*** Task inputs ***

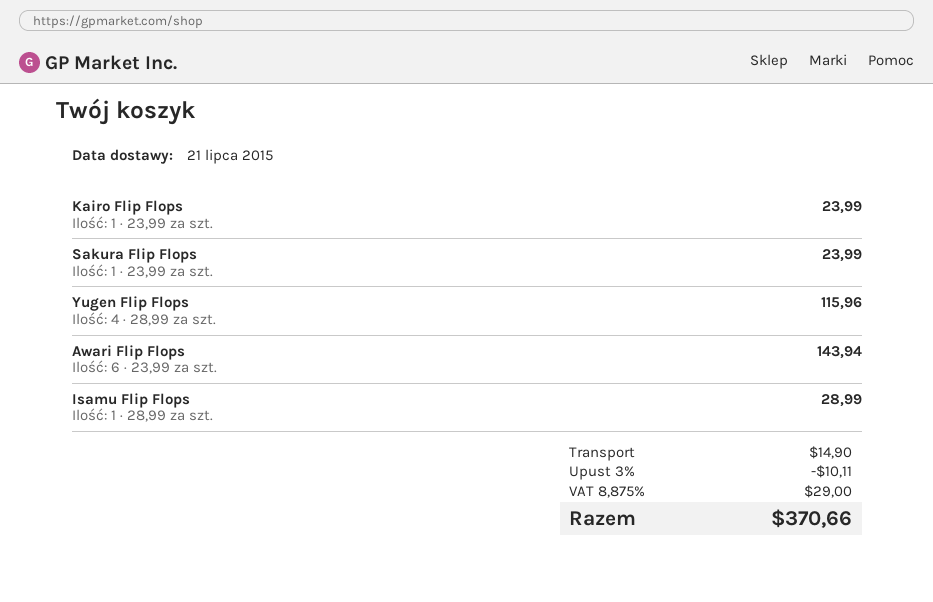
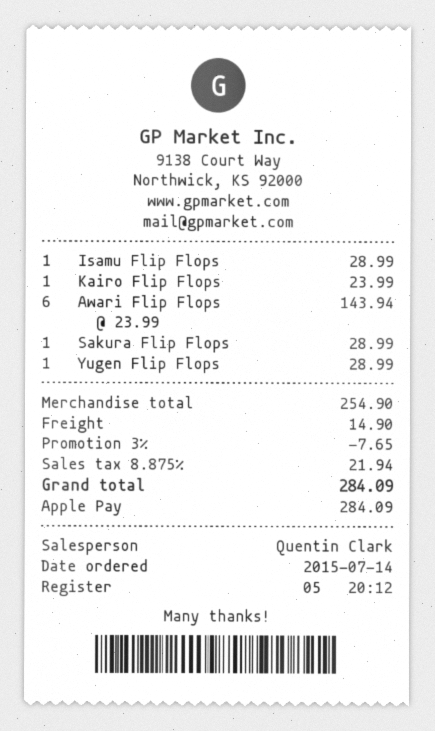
Sakura Flip Flops: 1 x 23.99 = 23.99 -> 1 x 28.99 = 28.99
Yugen Flip Flops: 4 x 28.99 = 115.96 -> 1 x 28.99 = 28.99
discount: 3% = 10.11 -> 3% = 7.65
tax: 8.875% = 29.00 -> 8.875% = 21.94
total: 370.66 -> 284.09

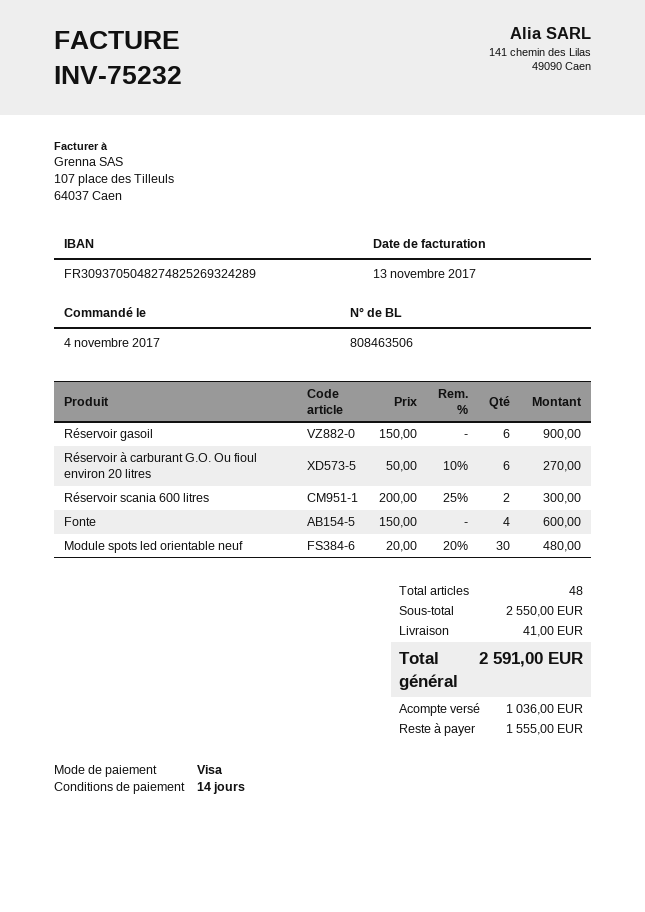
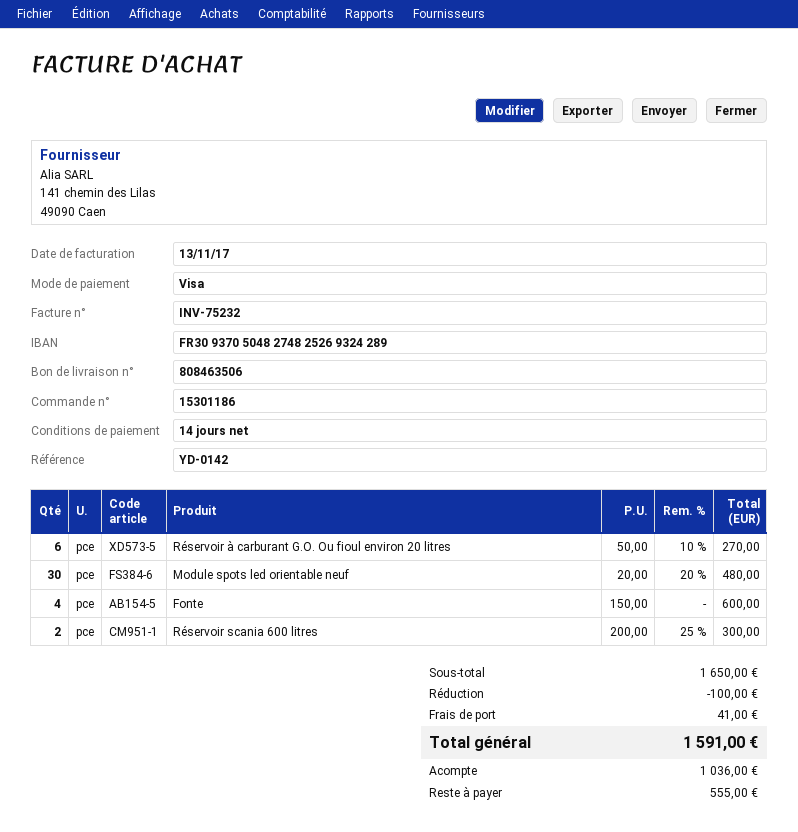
Réservoir gasoil: 6 x 150.00 = 900.00 -> none
subtotal: 2550.00 -> 1650.00
discount: none -> 100.00
total: 2591.00 -> 1591.00
balance: 1555.00 -> 555.00

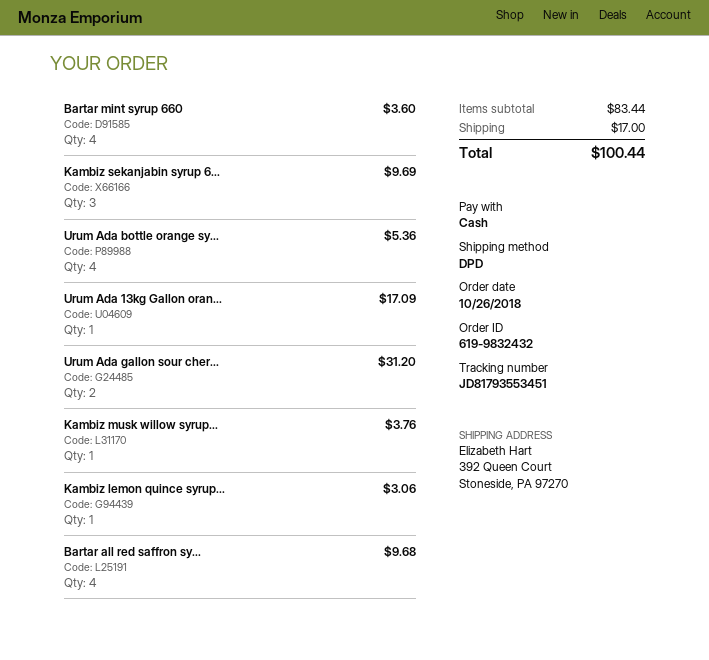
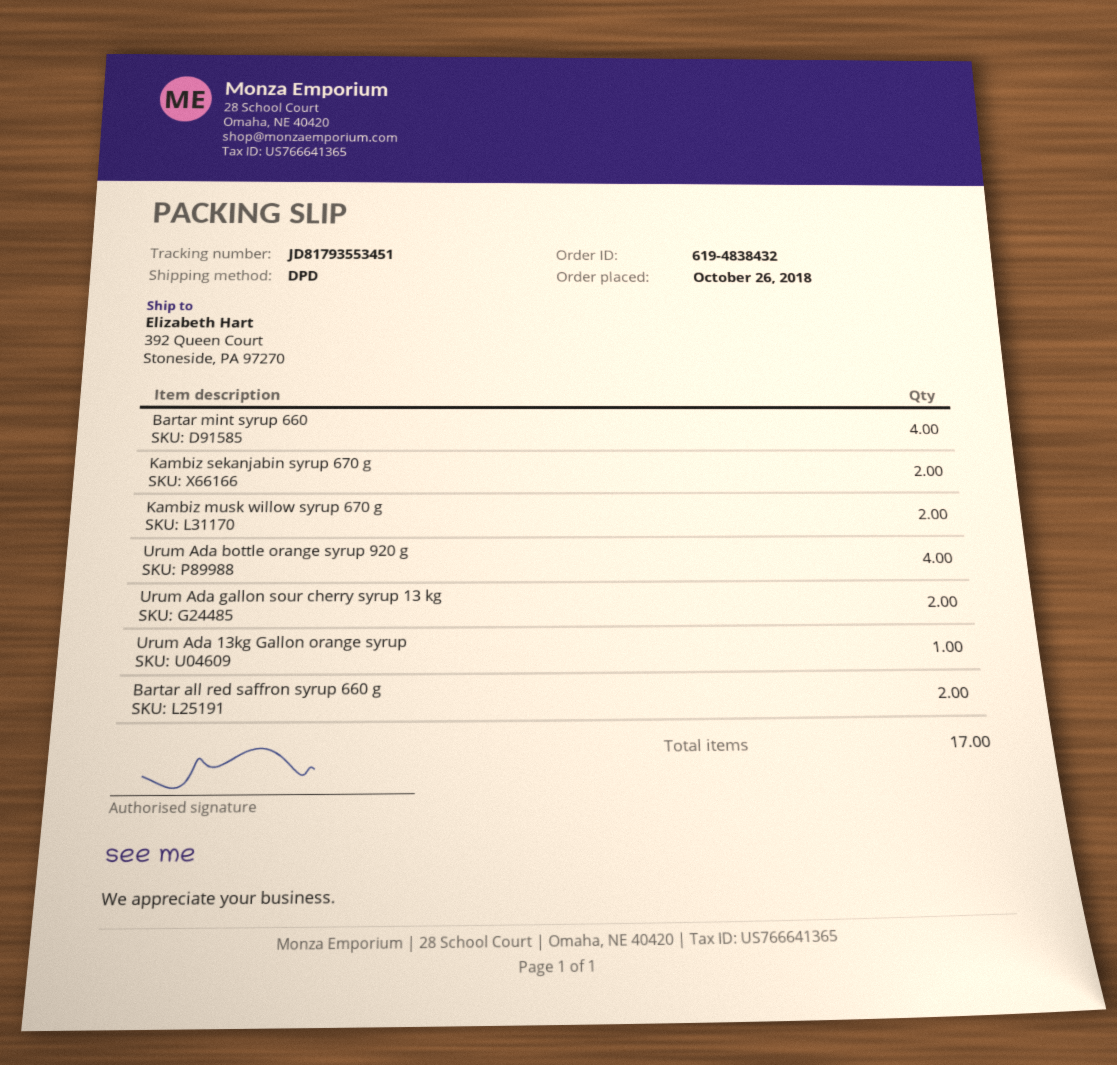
order number: 619-9832432 -> 619-4838432
Kambiz sekanjabin syrup 6...: 3 -> 2
Kambiz musk willow syrup...: 1 -> 2
Kambiz lemon quince syrup...: 1 -> none
Bartar all red saffron sy...: 4 -> 2

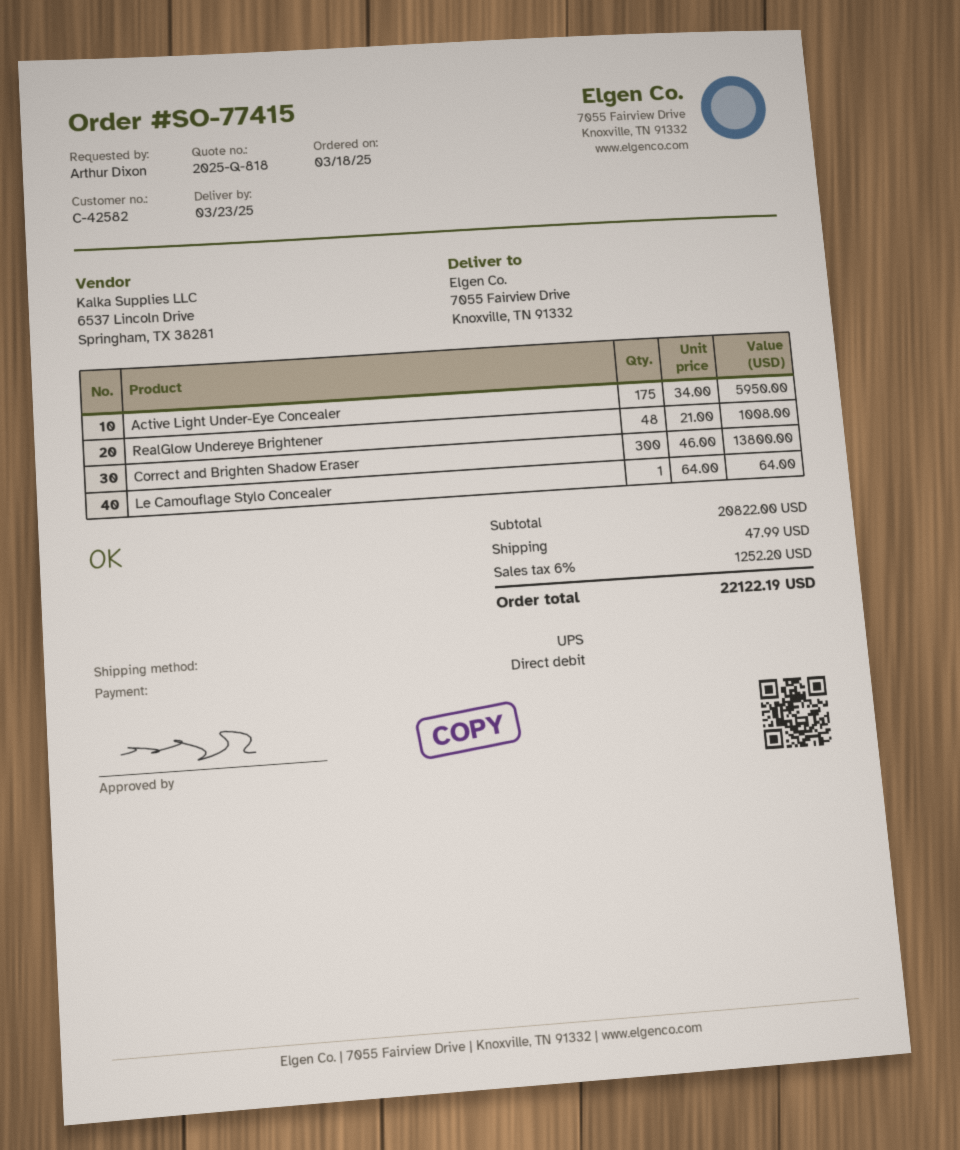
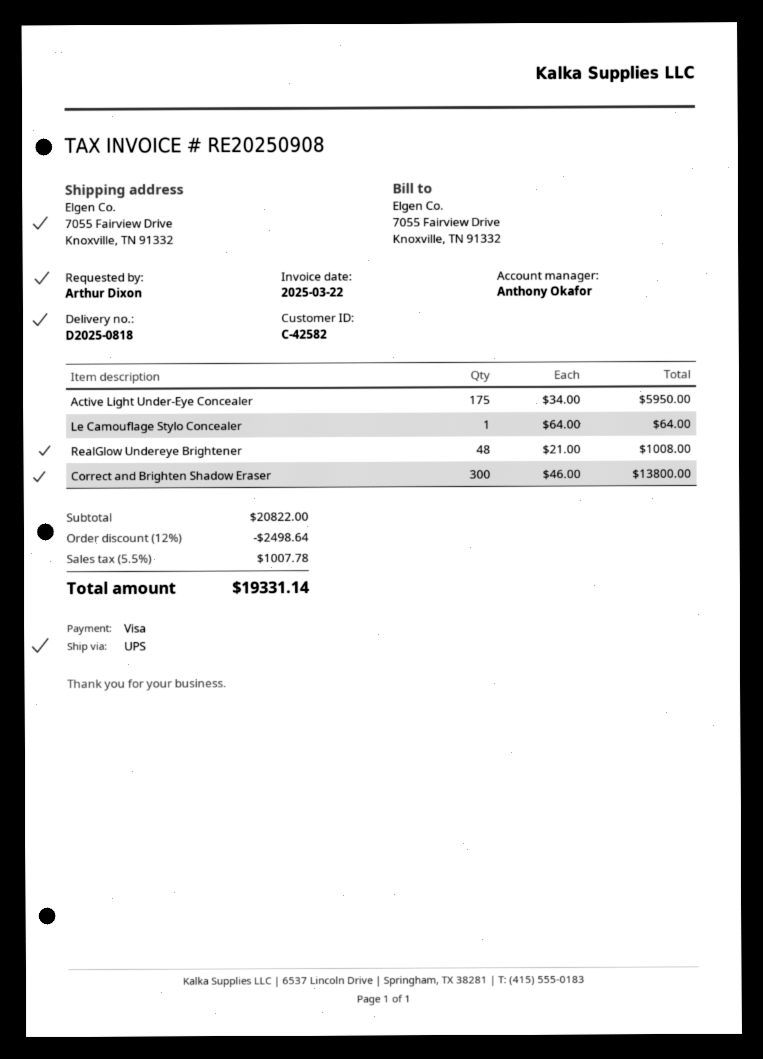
payment method: direct debit -> Visa
discount: none -> 12% = 2498.64
shipping: 47.99 -> none
tax: 6% = 1252.20 -> 5.5% = 1007.78
total: 22122.19 -> 19331.14

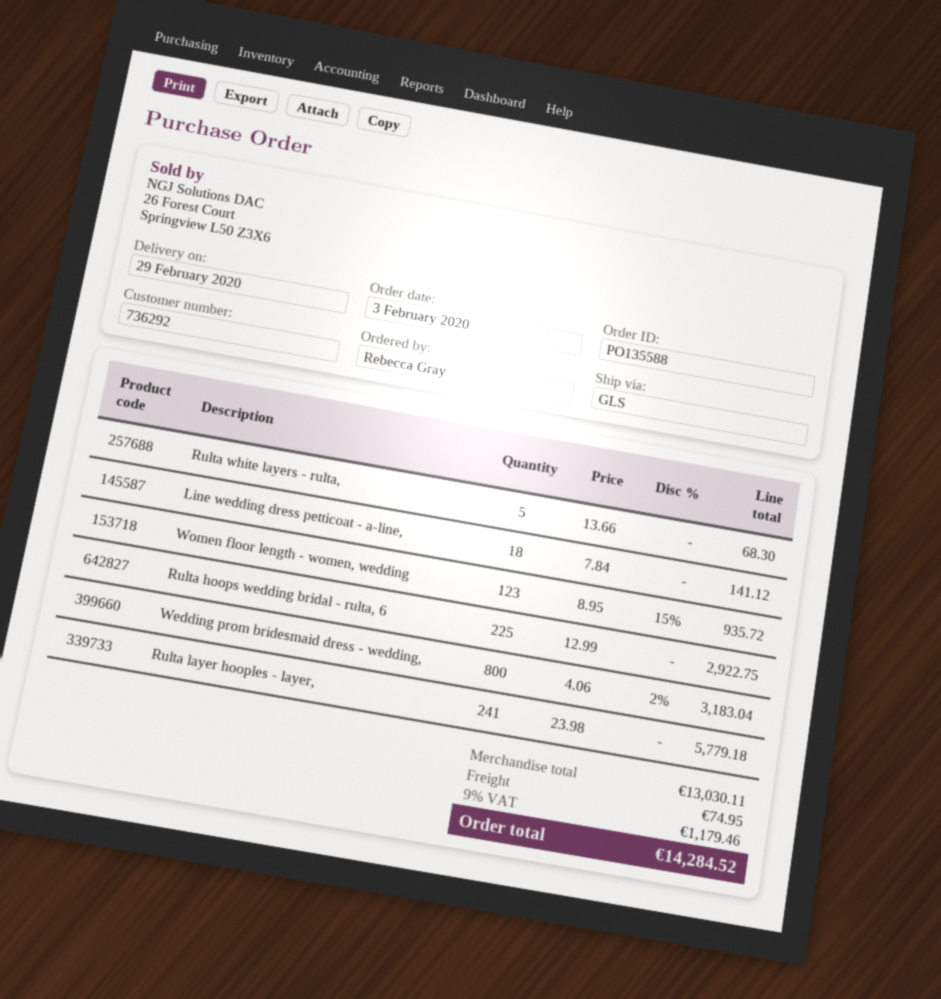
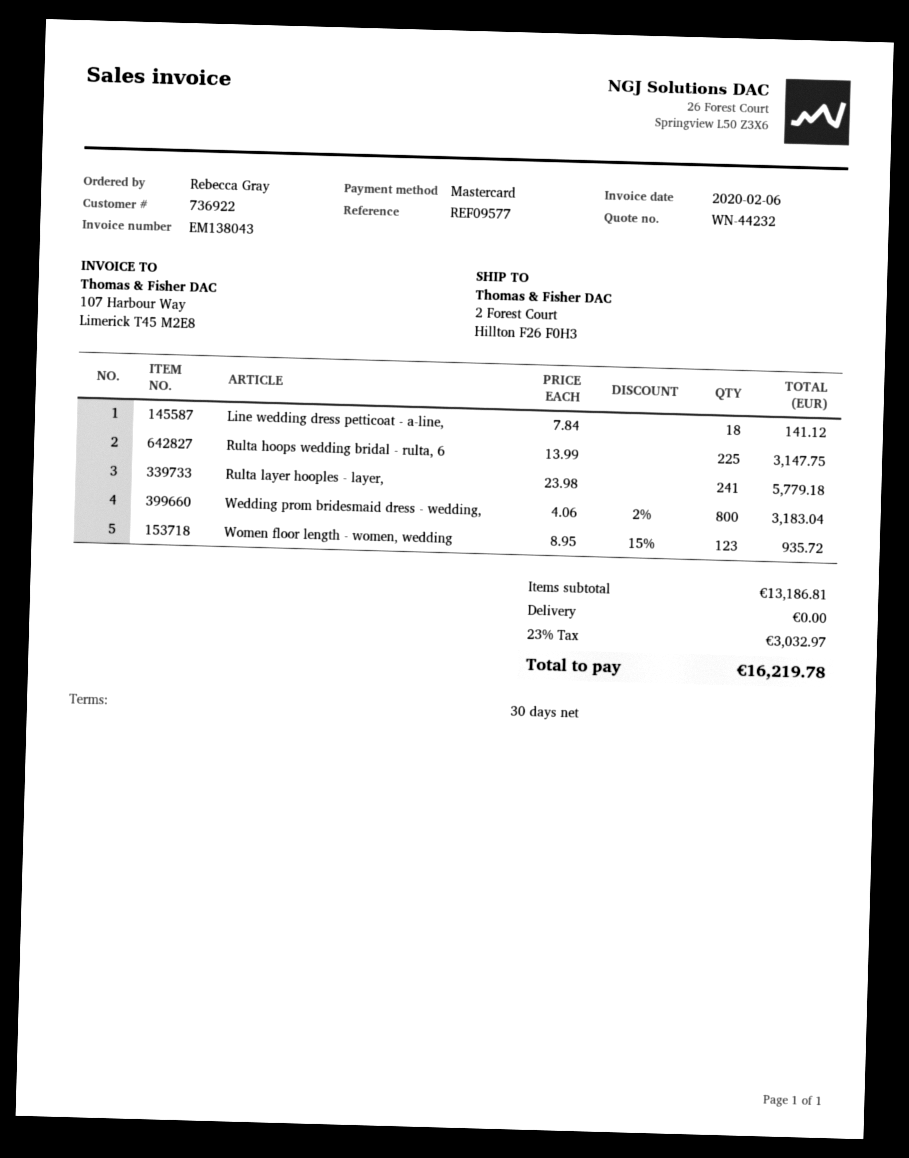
customer number: 736292 -> 736922
Rulta white layers - rulta,: 5 x 13.66 = 68.30 -> none
Rulta hoops wedding bridal - rulta, 6: 225 x 12.99 = 2922.75 -> 225 x 13.99 = 3147.75
subtotal: 13030.11 -> 13186.81
shipping: 74.95 -> 0.00
tax: 9% = 1179.46 -> 23% = 3032.97
total: 14284.52 -> 16219.78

*** End of Task inputs ***

> **Work order**
With all pictures removed, reproduce the lines from the top of the entries above through the line containing "shipping: 47.99 -> none", exactly as written.

> **Exercise answer**
Sakura Flip Flops: 1 x 23.99 = 23.99 -> 1 x 28.99 = 28.99
Yugen Flip Flops: 4 x 28.99 = 115.96 -> 1 x 28.99 = 28.99
discount: 3% = 10.11 -> 3% = 7.65
tax: 8.875% = 29.00 -> 8.875% = 21.94
total: 370.66 -> 284.09

Réservoir gasoil: 6 x 150.00 = 900.00 -> none
subtotal: 2550.00 -> 1650.00
discount: none -> 100.00
total: 2591.00 -> 1591.00
balance: 1555.00 -> 555.00

order number: 619-9832432 -> 619-4838432
Kambiz sekanjabin syrup 6...: 3 -> 2
Kambiz musk willow syrup...: 1 -> 2
Kambiz lemon quince syrup...: 1 -> none
Bartar all red saffron sy...: 4 -> 2

payment method: direct debit -> Visa
discount: none -> 12% = 2498.64
shipping: 47.99 -> none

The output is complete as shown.